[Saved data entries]
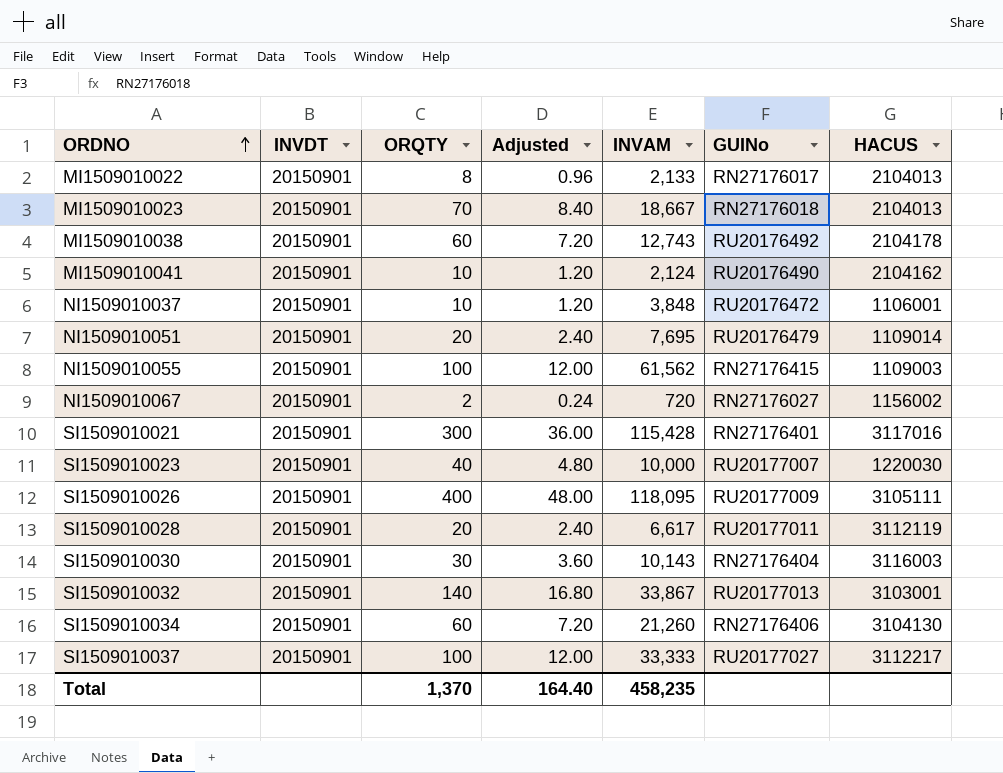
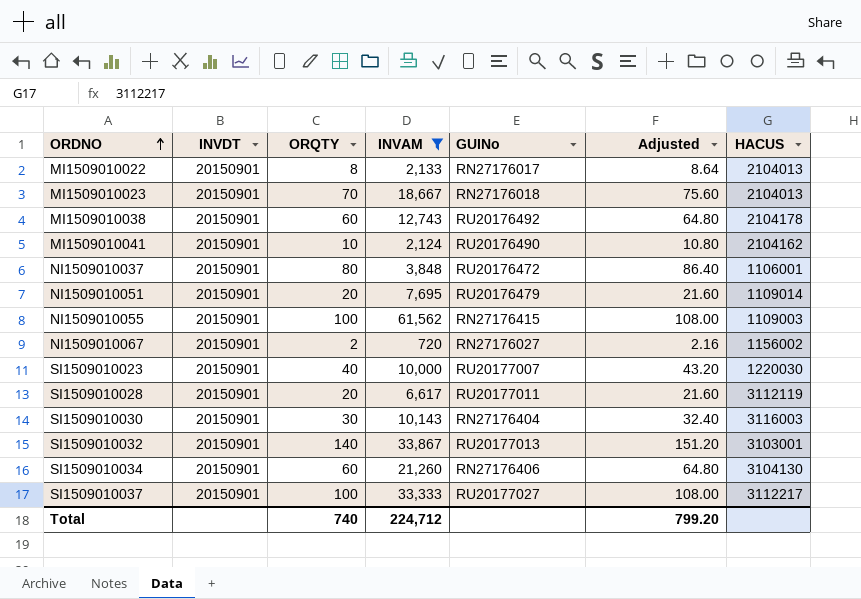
filter: none -> INVAM <= 61,562
column Adjusted | formula: [ORQTY] * 0.12 -> [ORQTY] * 1.08
column Adjusted | position: 4 -> 6
NI1509010037 | ORQTY: 10 -> 80
Total | ORQTY: 1,370 -> 740
Total | INVAM: 458,235 -> 224,712
Total | Adjusted: 164.40 -> 799.20

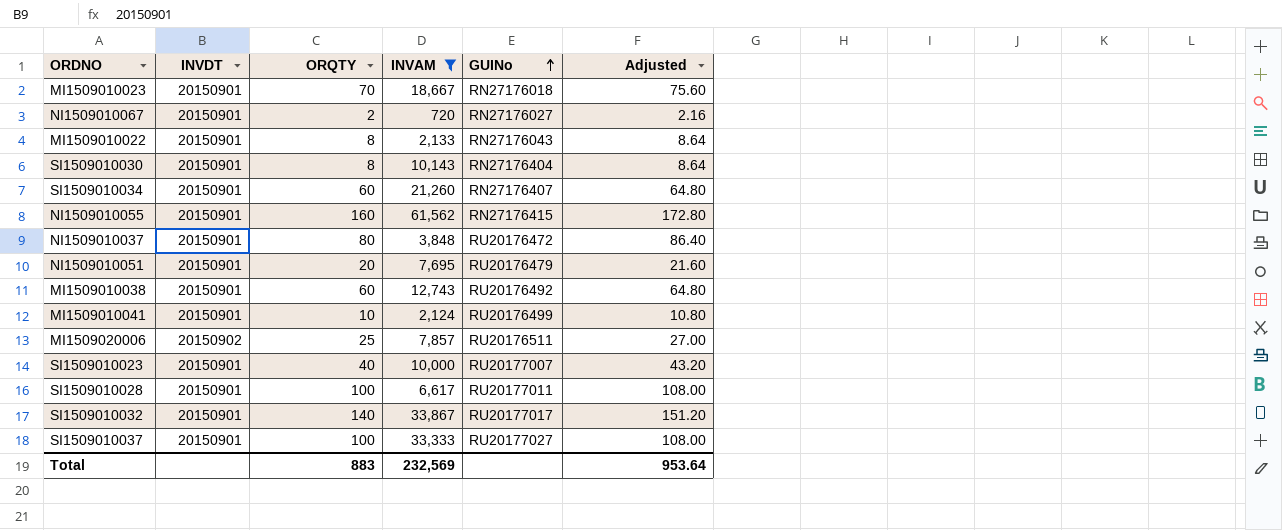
row order: ORDNO ascending -> GUINo ascending
column HACUS | position: 7 -> none
MI1509010022 | GUINo: RN27176017 -> RN27176043
SI1509010030 | ORQTY: 30 -> 8
SI1509010030 | Adjusted: 32.40 -> 8.64
SI1509010034 | GUINo: RN27176406 -> RN27176407
NI1509010055 | ORQTY: 100 -> 160
NI1509010055 | Adjusted: 108.00 -> 172.80
MI1509010041 | GUINo: RU20176490 -> RU20176499
row MI1509020006: none -> 20150902 | 25 | 7,857 | RU20176511 | 27.00
SI1509010028 | ORQTY: 20 -> 100
SI1509010028 | Adjusted: 21.60 -> 108.00
SI1509010032 | GUINo: RU20177013 -> RU20177017
Total | ORQTY: 740 -> 883
Total | INVAM: 224,712 -> 232,569
Total | Adjusted: 799.20 -> 953.64

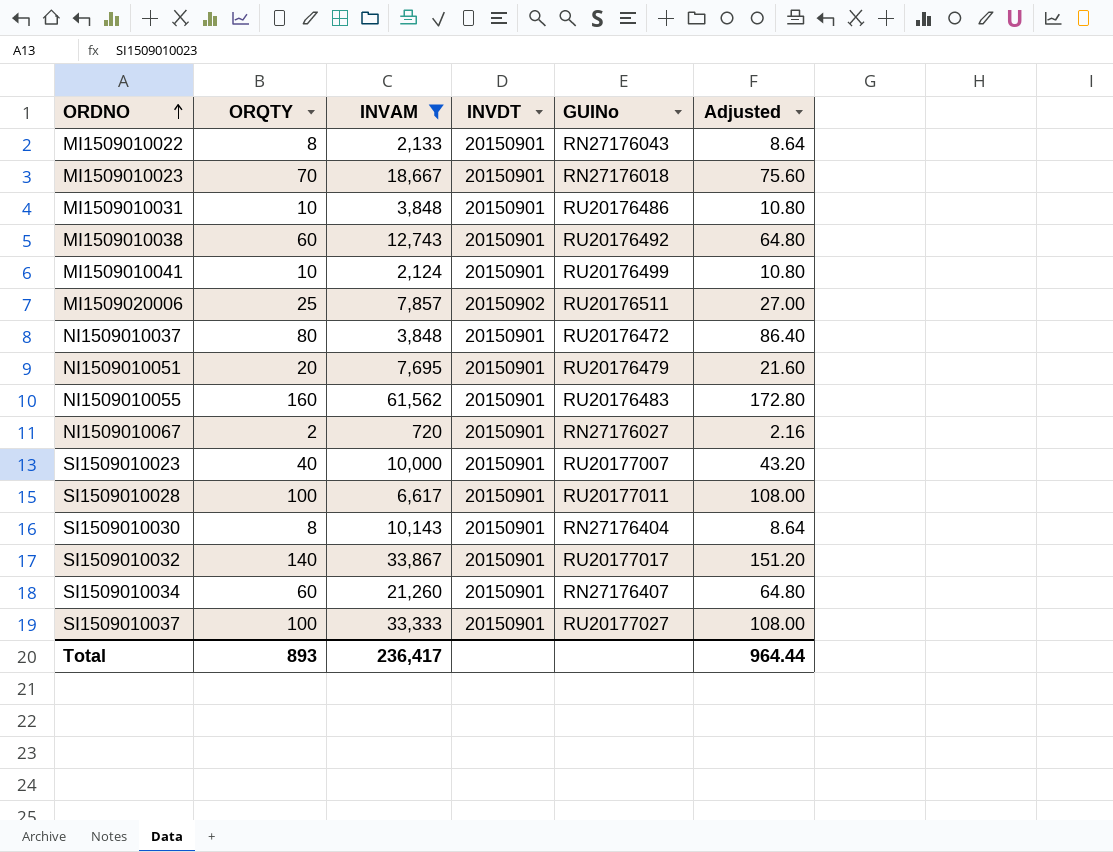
row order: GUINo ascending -> ORDNO ascending
column INVDT | position: 2 -> 4
row MI1509010031: none -> 10 | 3,848 | 20150901 | RU20176486 | 10.80
NI1509010055 | GUINo: RN27176415 -> RU20176483
Total | ORQTY: 883 -> 893
Total | INVAM: 232,569 -> 236,417
Total | Adjusted: 953.64 -> 964.44

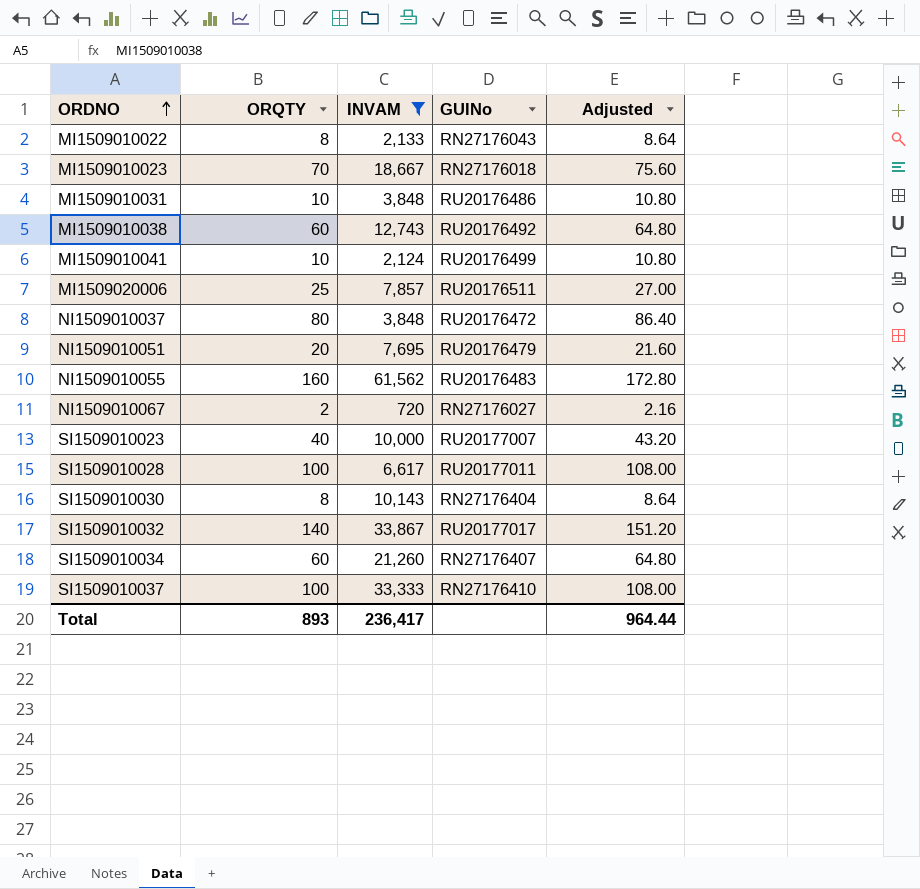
column INVDT | position: 4 -> none
SI1509010037 | GUINo: RU20177027 -> RN27176410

Activity: What you write out is the stretch of entries from the line containing "column Adjusted | formula: [ORQTY]" to the line containing "SI1509010028 | ORQTY: 20 -> 100", word for word, with both end lines and no pictures.

Final answer:
column Adjusted | formula: [ORQTY] * 0.12 -> [ORQTY] * 1.08
column Adjusted | position: 4 -> 6
NI1509010037 | ORQTY: 10 -> 80
Total | ORQTY: 1,370 -> 740
Total | INVAM: 458,235 -> 224,712
Total | Adjusted: 164.40 -> 799.20

row order: ORDNO ascending -> GUINo ascending
column HACUS | position: 7 -> none
MI1509010022 | GUINo: RN27176017 -> RN27176043
SI1509010030 | ORQTY: 30 -> 8
SI1509010030 | Adjusted: 32.40 -> 8.64
SI1509010034 | GUINo: RN27176406 -> RN27176407
NI1509010055 | ORQTY: 100 -> 160
NI1509010055 | Adjusted: 108.00 -> 172.80
MI1509010041 | GUINo: RU20176490 -> RU20176499
row MI1509020006: none -> 20150902 | 25 | 7,857 | RU20176511 | 27.00
SI1509010028 | ORQTY: 20 -> 100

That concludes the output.